INFORMATION PROVIDED:

________________________________________

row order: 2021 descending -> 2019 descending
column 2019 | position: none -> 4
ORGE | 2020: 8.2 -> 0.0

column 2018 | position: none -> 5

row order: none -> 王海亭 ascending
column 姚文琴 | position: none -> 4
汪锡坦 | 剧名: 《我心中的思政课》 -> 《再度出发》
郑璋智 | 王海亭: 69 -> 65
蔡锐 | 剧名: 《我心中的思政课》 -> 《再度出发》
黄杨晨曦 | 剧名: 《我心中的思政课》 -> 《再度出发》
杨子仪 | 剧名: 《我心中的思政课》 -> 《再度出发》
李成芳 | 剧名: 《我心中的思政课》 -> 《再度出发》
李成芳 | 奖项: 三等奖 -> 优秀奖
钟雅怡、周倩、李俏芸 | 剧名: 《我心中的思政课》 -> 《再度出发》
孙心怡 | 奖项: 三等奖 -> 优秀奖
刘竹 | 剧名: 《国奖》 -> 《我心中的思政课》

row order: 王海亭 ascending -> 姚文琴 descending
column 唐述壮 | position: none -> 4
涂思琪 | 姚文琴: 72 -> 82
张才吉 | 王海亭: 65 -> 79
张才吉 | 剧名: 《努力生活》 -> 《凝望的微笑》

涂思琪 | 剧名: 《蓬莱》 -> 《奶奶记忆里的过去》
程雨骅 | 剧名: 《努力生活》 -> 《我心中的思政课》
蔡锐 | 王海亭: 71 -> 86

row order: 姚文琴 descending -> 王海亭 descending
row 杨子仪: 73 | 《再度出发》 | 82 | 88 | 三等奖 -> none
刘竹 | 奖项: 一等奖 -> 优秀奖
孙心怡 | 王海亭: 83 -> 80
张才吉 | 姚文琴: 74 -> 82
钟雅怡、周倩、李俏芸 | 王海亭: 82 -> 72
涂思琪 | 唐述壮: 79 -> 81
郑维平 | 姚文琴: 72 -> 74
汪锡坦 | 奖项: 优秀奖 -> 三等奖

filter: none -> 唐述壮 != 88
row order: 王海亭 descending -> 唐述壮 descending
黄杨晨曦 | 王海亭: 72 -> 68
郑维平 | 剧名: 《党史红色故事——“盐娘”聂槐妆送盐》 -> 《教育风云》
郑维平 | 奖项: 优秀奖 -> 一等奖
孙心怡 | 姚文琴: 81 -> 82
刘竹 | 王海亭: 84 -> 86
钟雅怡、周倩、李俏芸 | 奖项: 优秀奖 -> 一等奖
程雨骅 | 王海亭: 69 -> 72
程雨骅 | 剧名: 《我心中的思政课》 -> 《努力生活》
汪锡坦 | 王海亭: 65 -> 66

________________________________________

The whole listing above is to be restated word for word.

YOUR SOLUTION:
row order: 2021 descending -> 2019 descending
column 2019 | position: none -> 4
ORGE | 2020: 8.2 -> 0.0

column 2018 | position: none -> 5

row order: none -> 王海亭 ascending
column 姚文琴 | position: none -> 4
汪锡坦 | 剧名: 《我心中的思政课》 -> 《再度出发》
郑璋智 | 王海亭: 69 -> 65
蔡锐 | 剧名: 《我心中的思政课》 -> 《再度出发》
黄杨晨曦 | 剧名: 《我心中的思政课》 -> 《再度出发》
杨子仪 | 剧名: 《我心中的思政课》 -> 《再度出发》
李成芳 | 剧名: 《我心中的思政课》 -> 《再度出发》
李成芳 | 奖项: 三等奖 -> 优秀奖
钟雅怡、周倩、李俏芸 | 剧名: 《我心中的思政课》 -> 《再度出发》
孙心怡 | 奖项: 三等奖 -> 优秀奖
刘竹 | 剧名: 《国奖》 -> 《我心中的思政课》

row order: 王海亭 ascending -> 姚文琴 descending
column 唐述壮 | position: none -> 4
涂思琪 | 姚文琴: 72 -> 82
张才吉 | 王海亭: 65 -> 79
张才吉 | 剧名: 《努力生活》 -> 《凝望的微笑》

涂思琪 | 剧名: 《蓬莱》 -> 《奶奶记忆里的过去》
程雨骅 | 剧名: 《努力生活》 -> 《我心中的思政课》
蔡锐 | 王海亭: 71 -> 86

row order: 姚文琴 descending -> 王海亭 descending
row 杨子仪: 73 | 《再度出发》 | 82 | 88 | 三等奖 -> none
刘竹 | 奖项: 一等奖 -> 优秀奖
孙心怡 | 王海亭: 83 -> 80
张才吉 | 姚文琴: 74 -> 82
钟雅怡、周倩、李俏芸 | 王海亭: 82 -> 72
涂思琪 | 唐述壮: 79 -> 81
郑维平 | 姚文琴: 72 -> 74
汪锡坦 | 奖项: 优秀奖 -> 三等奖

filter: none -> 唐述壮 != 88
row order: 王海亭 descending -> 唐述壮 descending
黄杨晨曦 | 王海亭: 72 -> 68
郑维平 | 剧名: 《党史红色故事——“盐娘”聂槐妆送盐》 -> 《教育风云》
郑维平 | 奖项: 优秀奖 -> 一等奖
孙心怡 | 姚文琴: 81 -> 82
刘竹 | 王海亭: 84 -> 86
钟雅怡、周倩、李俏芸 | 奖项: 优秀奖 -> 一等奖
程雨骅 | 王海亭: 69 -> 72
程雨骅 | 剧名: 《我心中的思政课》 -> 《努力生活》
汪锡坦 | 王海亭: 65 -> 66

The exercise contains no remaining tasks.